Sun? IBM? Capture the desktop market? My, these folks at American Technology Research much be geniuses! Or is that genusi?
FWIW, Sun has been doing 64 bit computing for quite some time now with the 64 bit SPARC chips it has been putting out for ages. But Sun Microsystems and IBM, masters of the 64 bit desktop? Oh boy.
"IBM debuts Cell processors, designed to be used in workstations, Sony PlayStations gaming consoles, and in Toshiba televisions. Programming the processor is said to be relatively easy."

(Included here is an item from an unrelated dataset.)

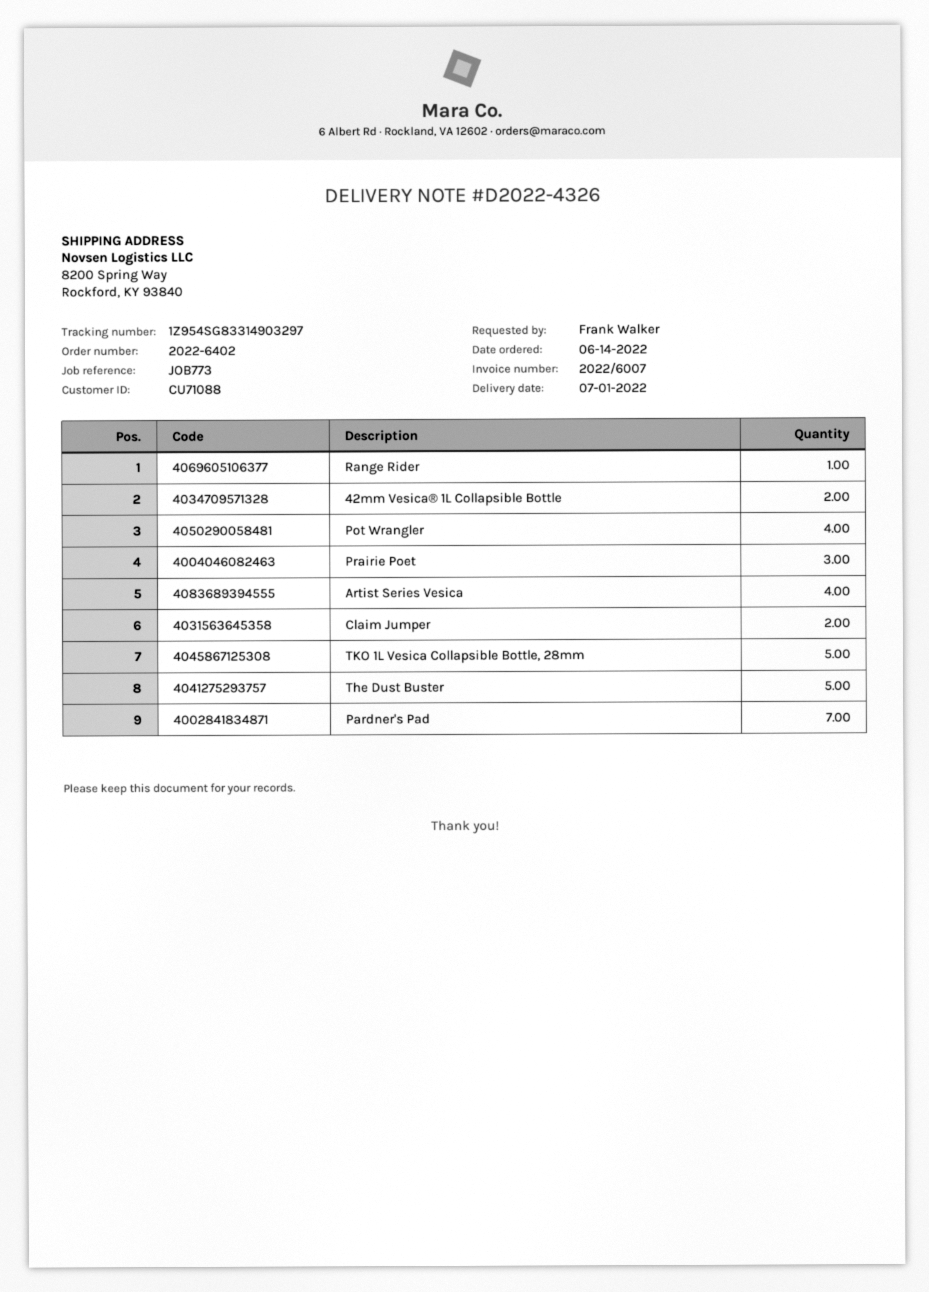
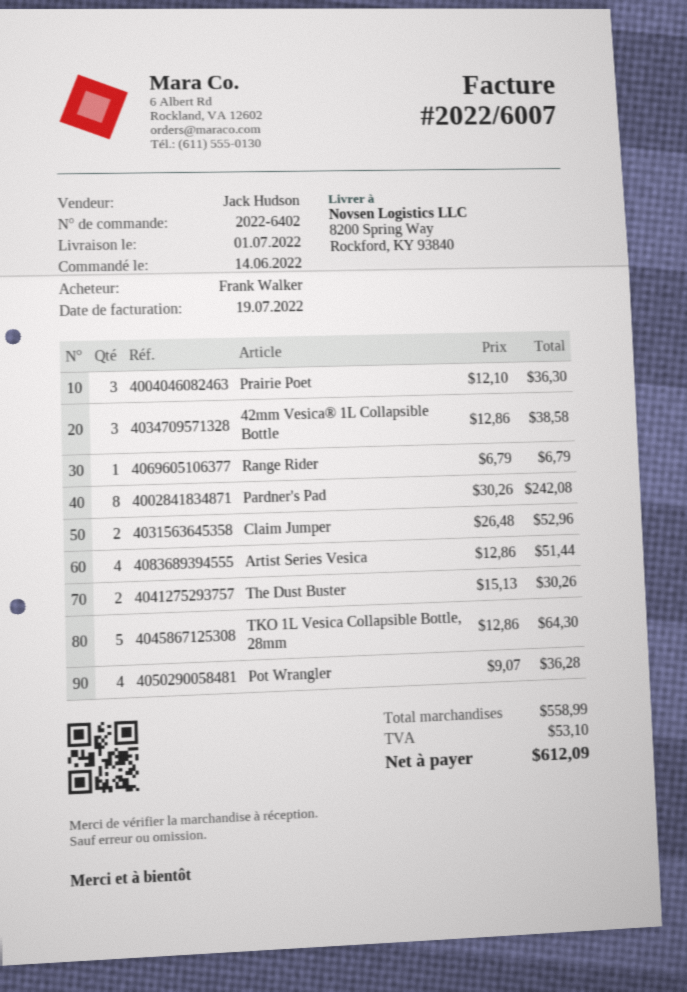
42mm Vesica® 1L Collapsible Bottle: 2 -> 3
The Dust Buster: 5 -> 2
Pardner's Pad: 7 -> 8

How much did they have to couch it? "Relatively easy?" "Said to be..." ?
Translation for the technical crowd:
"Programming a cell processor is hard."
A hybrid might ease us into all optical chips.
Why is everyone dropping this field ? Quantum is way off in the distance and so is spintronic.
Using optical buses would reduce wiring complexity too.
You'll all not be laughing come 2006 when we're all playing Duke Nukem Forever on our Linux desktops we bought from Dell!
The article claims that Sun is outsourcing Niagara, which is a 65Nm process to Fujitsu. This is absolutely false. Niagara is to debut in 2005-2006 according to Sun and on 90Nm technology not 2007.
9 10
http://blogs.sun.com/roller/page/jonathan/20040
Since the chip is already in the Sun labs how can it be 65Nm? No fab, in my knowledge, is ready for 65Nm yet,
http://aceshardware.com/read.jsp?id=65000293
Also sun never claimed to outsource all chip manufacturing to Fujitsu. The article is based on blurbs from unreliable sources, example geek.net.
This is the second IBM article to calim that Sun is outsourcing all chip desgin and manufacturing to fujitsu. Is this some sort of FUD IBM is trying to spread?
And that is the real story of desktop computer technology in 2004.
It's no longer how fast you can crank up the CPU speed, it's now how fast the rest of the system runs. Look at what we have now on desktop machines:
1. The development of faster motherboard interconnects with improved chipsets and things like HyperTransport and its competitors.
2. The wide availability of PC3200 (DDR-400) DDR-SDRAM system RAM, with even faster RAM coming over the next 18-24 months.
3. The development of AGP 8x and new PCI Express connections for graphics cards with 3-D processing ability that would be the domain of ultra-expensive workstations only a few years ago.
4. The development of ATA-100/133 IDE, Serial ATA and soon Serial ATA-II IDE, and UltraSCSI 160/320 interfaces and 10,000+ RPM drives with 8 to 16 MB on-drive memory caches for very fast hard disk access. Even optical disk drives are benefiting from these faster interfaces.
5. The very wide availability of 100Base-T Ethernet connections on most motherboards, plus some motherboards now sport 1000Base-T Gigabit Ethernet connections.
6. The near-universal availability of USB 2.0 connections and increasing use of IEEE-1394 connections to external devices, which makes the use of external disk drives to back up data and connect to digital camcorders possible.
All of these developments have resulted in vastly faster computers in terms of overall speed even if you don't have the fastest CPU installed on the motherboard.